Porfirio TIRU, Petitioner,
UNITED STATES of America, Respondent

Cooper, District Judge.

The opinion of the court was delivered by: COOPER


COOPER, District Judge.

 This is an application by petitioner Tiru pursuant to 28 U.S.C. § 2255 to vacate and set aside his sentence of five years imprisonment imposed by this Court on October 4, 1968 upon his plea of guilty entered July 26, 1968 to two counts of unlawfully, wilfully and knowingly receiving, concealing and facilitating the transportion and concealment of marijuana knowing it had been imported into the United States contrary to law, in violation of 21 U.S.C. § 176a. He contends his conviction cannot stand in light of Leary v. United States, 395 U.S. 6, 89 S. Ct. 1532, 23 L. Ed. 2d 57 (1969).

 On April 8, 1970 we concluded that the holding of the Supreme Court in Leary declaring unconstitutional the § 176a presumption of knowledge of illegal importation from possession of marijuana must be retroactively applied; that the standard for determining when an evidentiary hearing must be had to determine the voluntariness of a guilty plea was set forth by our circuit in United States ex rel. Ross v. McMann, 409 F.2d 1016, 1019 (2d Cir. 1969); and that applying that standard here "a genuine factual issue is presented warranting a full and fair hearing to determine whether or not the existence of the evidentiary presumption of § 176a was of sufficient influence on petitioner to render his plea [of guilty] involuntary." We appointed Edward S. Cowen, Esq., to represent petitioner Tiru on this § 2255 application.

 Subsequent to our order of April 8th, Ross was reversed sub nom. by the Supreme Court in McMann v. Richardson, 397 U.S. 759, 90 S. Ct. 1441, 25 L. Ed. 2d 763 (May 4, 1970). Accordingly, we invited both parties to address themselves to whether an evidentiary hearing on petitioner's claim is still warranted in light of the aforementioned reversal. Briefs were submitted by both sides.

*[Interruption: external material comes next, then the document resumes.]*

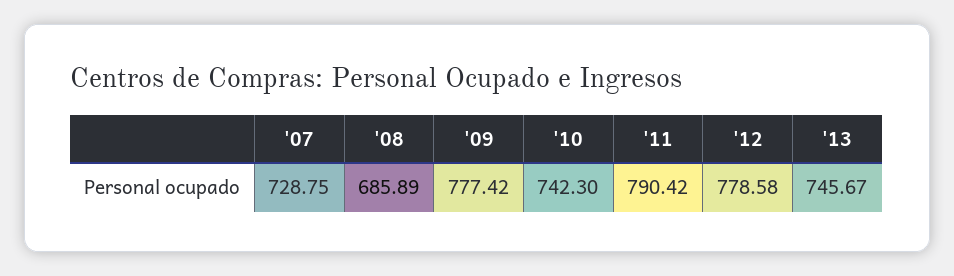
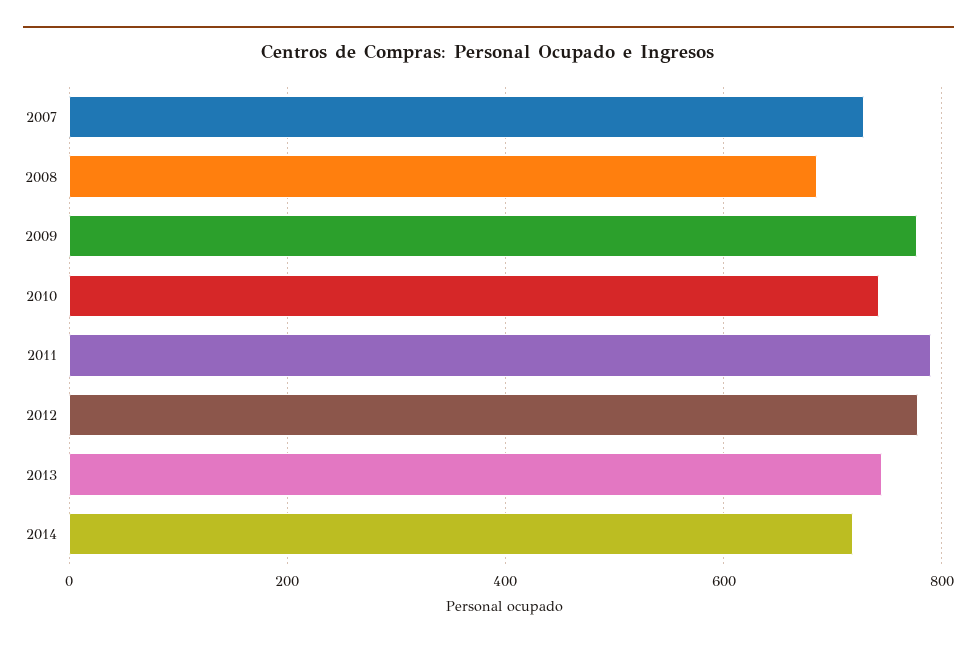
2014: none -> 720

 We believe Richardson1 mandates vacation of our prior decision to grant petitioner an evidentiary hearing and denial of his motion to vacate and set aside his sentence. The issue therein was "whether and to what extent an otherwise valid guilty plea may be impeached in collateral proceedings by assertions of proof that the plea was motivated by a prior coerced confession." 397 U.S. at 760, 90 S. Ct. at 1443. The Supreme Court held:

"The core of the Court of Appeals' holding is the proposition that if in a collateral proceeding a guilty plea is shown to have been triggered by a coerced confession -- if there would have been no plea had there been no confession -- the plea is vulnerable at least in cases coming from New York where the guilty plea was taken prior to Jackson v. Denno, supra [378 U.S. 368, 84 S. Ct. 1774, 12 L. Ed. 2d 908]. We are unable to agree with the Court of Appeals on this proposition." 397 U.S. at 766, 90 S. Ct. at 1446.

 In arriving at this conclusion the Supreme Court first rejects the argument that the allegedly involuntary confession could render an otherwise valid guilty plea involuntary. Thus, the Court states:

"Since we are dealing with a defendant who deems his confession crucial to the State's case against him and who would go to trial if he thought his chances of acquittal were good, his decision to plead guilty or not turns on whether he thinks the law will allow his confession to be used against him. For the defendant who considers his confession involuntary and hence unusable against him at trial, tendering a plea of guilty would seem a most improbable alternative. The sensible course would be to contest his guilt, prevail on his confession claim at trial, on appeal or, if necessary, in a collateral proceeding and win acquittal, however guilty he might be. * * * If he nevertheless pleads guilty the plea can hardly be blamed on the confession which in his view was inadmissible evidence and no proper part of the State's case." 397 U.S. at 768, 90 S. Ct. at 1447.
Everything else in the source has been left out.